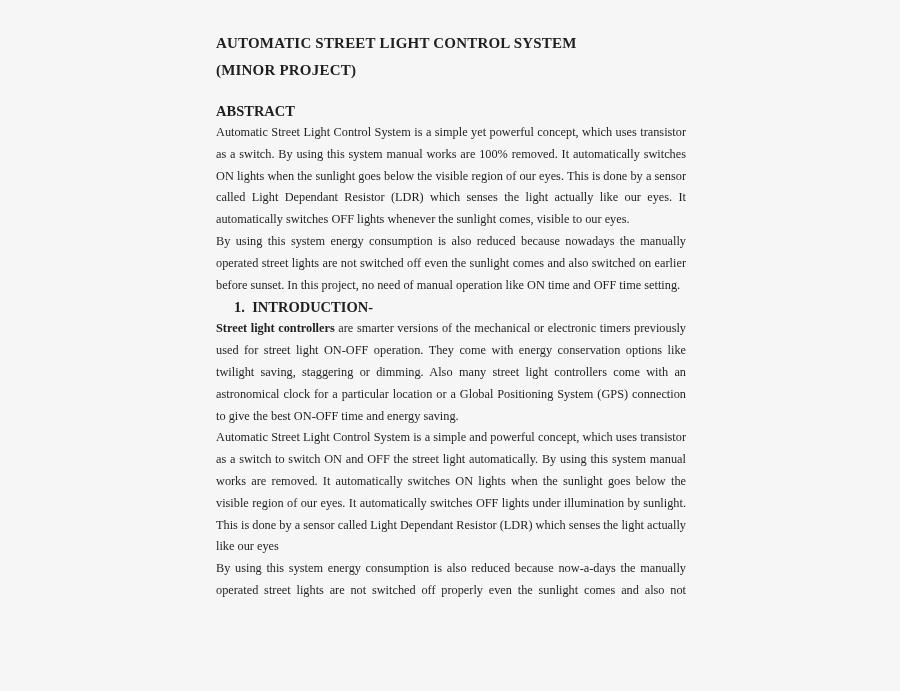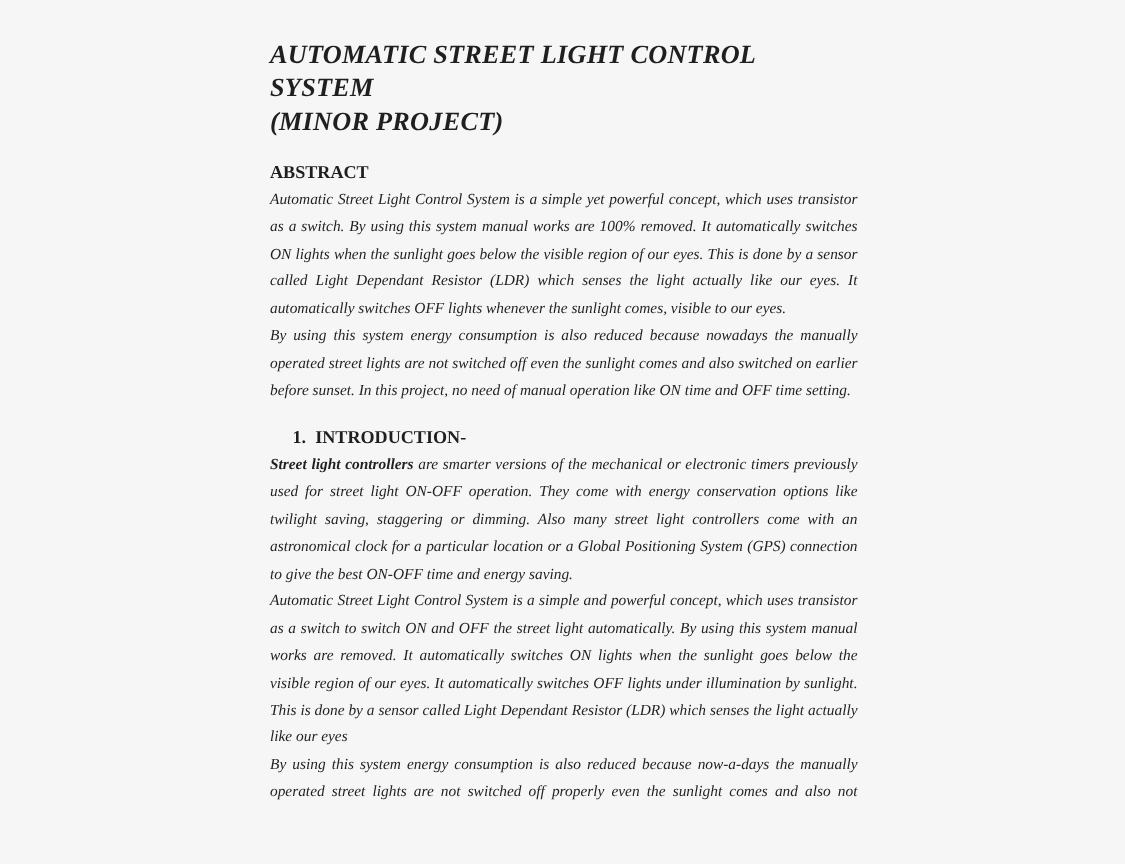--- a/index.html
+++ b/index.html
@@ -20,46 +20,44 @@
     height: 691px;
     background: #f6f6f6;
   }
   .content {
     position: absolute;
     left: 216px;
     top: 30px;
     width: 470px;
   }
   .doc-title {
-    font-size: 21px;
+    font-size: 15px;
     font-weight: bold;
     line-height: 27px;
     letter-spacing: 0.2px;
     margin: 0;
-    font-style: italic;
   }
   .section-heading {
     font-size: 14.5px;
     font-weight: bold;
     line-height: 22px;
     margin: 0;
   }
   .abstract-heading {
     margin-top: 16px;
   }
   .intro-heading {
-    margin-top: 16px;
+    margin-top: 0;
     padding-left: 18px;
   }
   p.body-text {
     font-size: 12.3px;
     line-height: 21.8px;
     text-align: justify;
     margin: 0;
-    font-style: italic;
   }
   .p-after-heading { margin-top: 5px; }
   .p-gap           { margin-top: 5px; }
   .justify-last    { text-align-last: justify; }
   .lead-bold       { font-weight: bold; }
 </style>
 </head>
 <body>
 
 <div class="page">

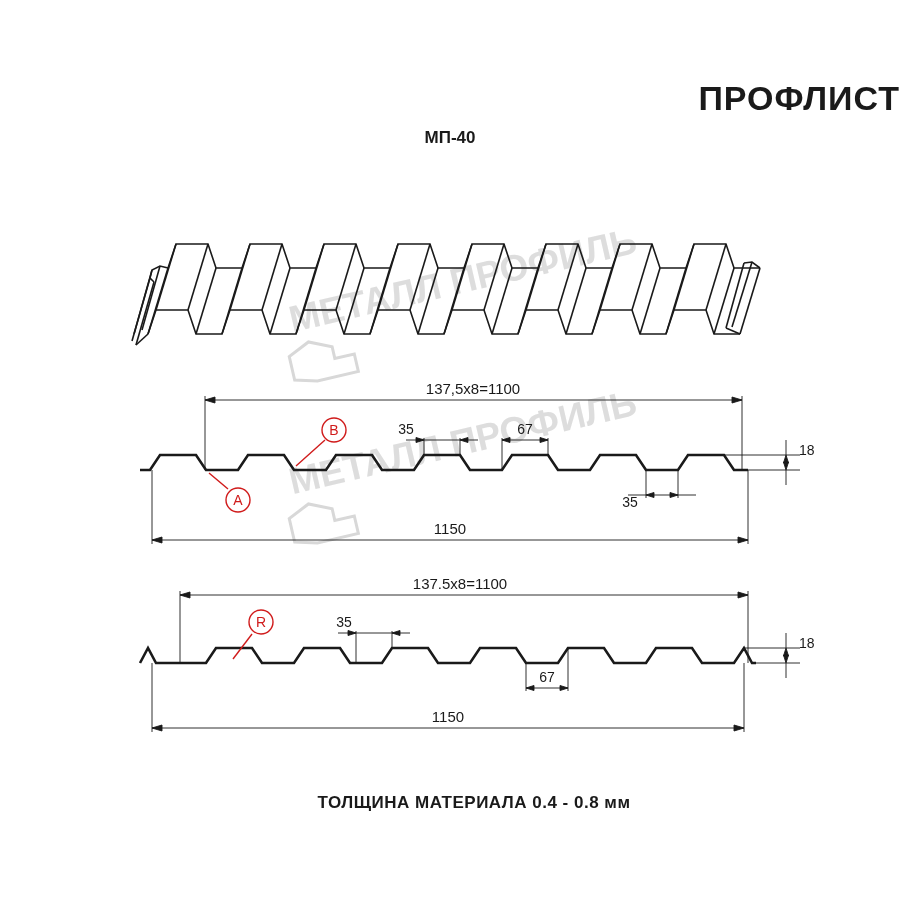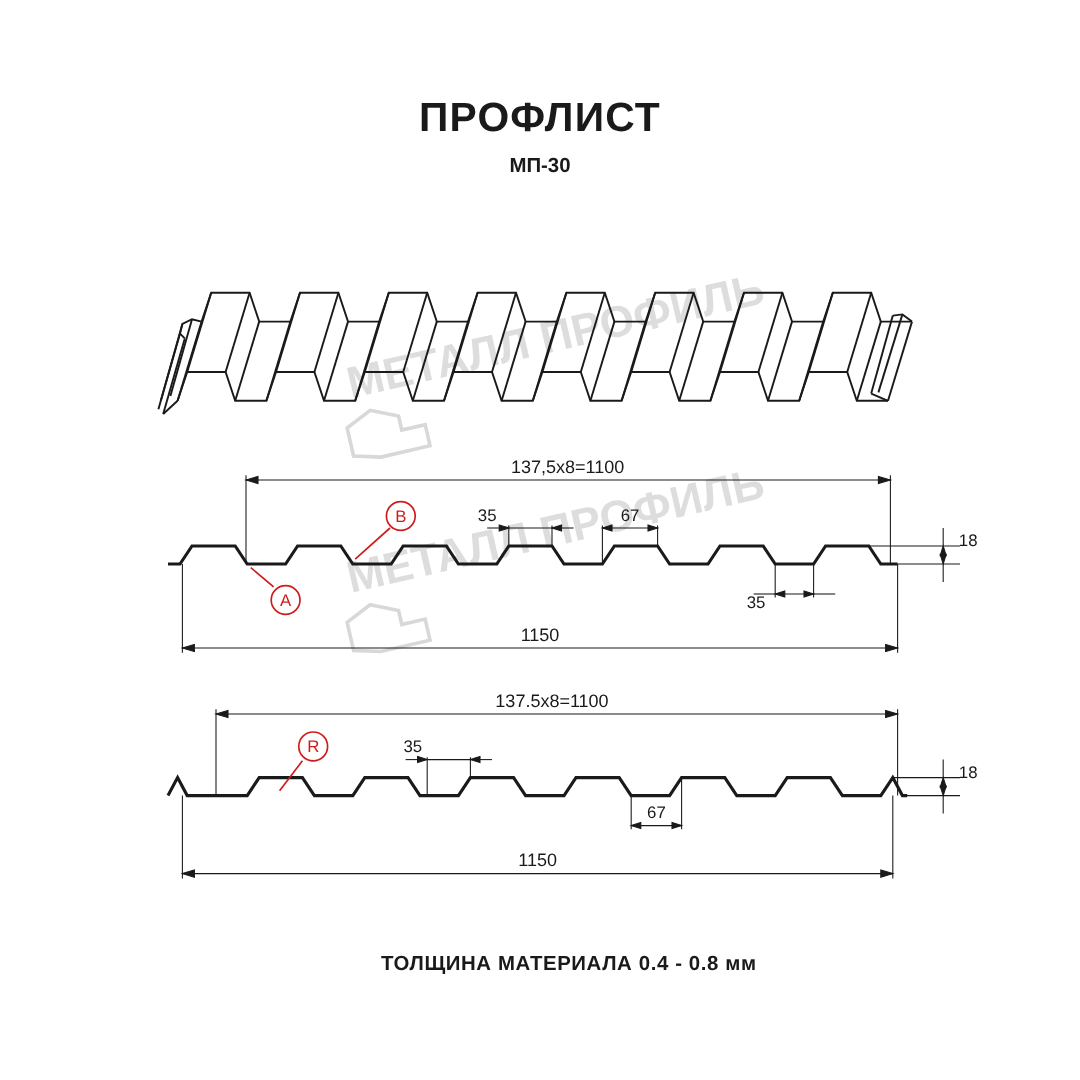--- a/index.html
+++ b/index.html
@@ -26,20 +26,21 @@
     left: 0;
     width: 900px;
     text-align: center;
   }
   .title {
     font-size: 34px;
     font-weight: bold;
     letter-spacing: 1px;
     color: #1a1a1a;
     line-height: 40px;
+    text-align: right;
   }
   .subtitle {
     font-size: 17px;
     font-weight: bold;
     color: #1a1a1a;
     margin-top: 10px;
     line-height: 20px;
   }
   .footer-note {
     position: absolute;
@@ -86,21 +87,21 @@
     pointer-events: none;
   }
 </style>
 </head>
 <body>
 
 <div class="page">
 
   <div class="title-block">
     <div class="title">ПРОФЛИСТ</div>
-    <div class="subtitle">МП-30</div>
+    <div class="subtitle">МП-40</div>
   </div>
 
   <div class="wm wm1">МЕТАЛЛ ПРОФИЛЬ</div>
   <div class="wm wm2">МЕТАЛЛ ПРОФИЛЬ</div>
 
   <svg class="wm-logo" style="top:330px;left:283px;" width="90" height="60" viewBox="0 0 90 60">
     <g transform="rotate(-13 45 30)" fill="none" stroke="#d8d8d8" stroke-width="3">
       <path d="M8 42 L8 18 L30 8 L52 18 L52 30 L72 30 L72 48 L30 48 Z"></path>
     </g>
   </svg>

──────────

- THE TASK:
Output the records above exactly; leave out the pictures.

- RESULT OF THIS EXERCISE:
--- a/index.html
+++ b/index.html
@@ -20,46 +20,44 @@
     height: 691px;
     background: #f6f6f6;
   }
   .content {
     position: absolute;
     left: 216px;
     top: 30px;
     width: 470px;
   }
   .doc-title {
-    font-size: 21px;
+    font-size: 15px;
     font-weight: bold;
     line-height: 27px;
     letter-spacing: 0.2px;
     margin: 0;
-    font-style: italic;
   }
   .section-heading {
     font-size: 14.5px;
     font-weight: bold;
     line-height: 22px;
     margin: 0;
   }
   .abstract-heading {
     margin-top: 16px;
   }
   .intro-heading {
-    margin-top: 16px;
+    margin-top: 0;
     padding-left: 18px;
   }
   p.body-text {
     font-size: 12.3px;
     line-height: 21.8px;
     text-align: justify;
     margin: 0;
-    font-style: italic;
   }
   .p-after-heading { margin-top: 5px; }
   .p-gap           { margin-top: 5px; }
   .justify-last    { text-align-last: justify; }
   .lead-bold       { font-weight: bold; }
 </style>
 </head>
 <body>
 
 <div class="page">

--- a/index.html
+++ b/index.html
@@ -26,20 +26,21 @@
     left: 0;
     width: 900px;
     text-align: center;
   }
   .title {
     font-size: 34px;
     font-weight: bold;
     letter-spacing: 1px;
     color: #1a1a1a;
     line-height: 40px;
+    text-align: right;
   }
   .subtitle {
     font-size: 17px;
     font-weight: bold;
     color: #1a1a1a;
     margin-top: 10px;
     line-height: 20px;
   }
   .footer-note {
     position: absolute;
@@ -86,21 +87,21 @@
     pointer-events: none;
   }
 </style>
 </head>
 <body>
 
 <div class="page">
 
   <div class="title-block">
     <div class="title">ПРОФЛИСТ</div>
-    <div class="subtitle">МП-30</div>
+    <div class="subtitle">МП-40</div>
   </div>
 
   <div class="wm wm1">МЕТАЛЛ ПРОФИЛЬ</div>
   <div class="wm wm2">МЕТАЛЛ ПРОФИЛЬ</div>
 
   <svg class="wm-logo" style="top:330px;left:283px;" width="90" height="60" viewBox="0 0 90 60">
     <g transform="rotate(-13 45 30)" fill="none" stroke="#d8d8d8" stroke-width="3">
       <path d="M8 42 L8 18 L30 8 L52 18 L52 30 L72 30 L72 48 L30 48 Z"></path>
     </g>
   </svg>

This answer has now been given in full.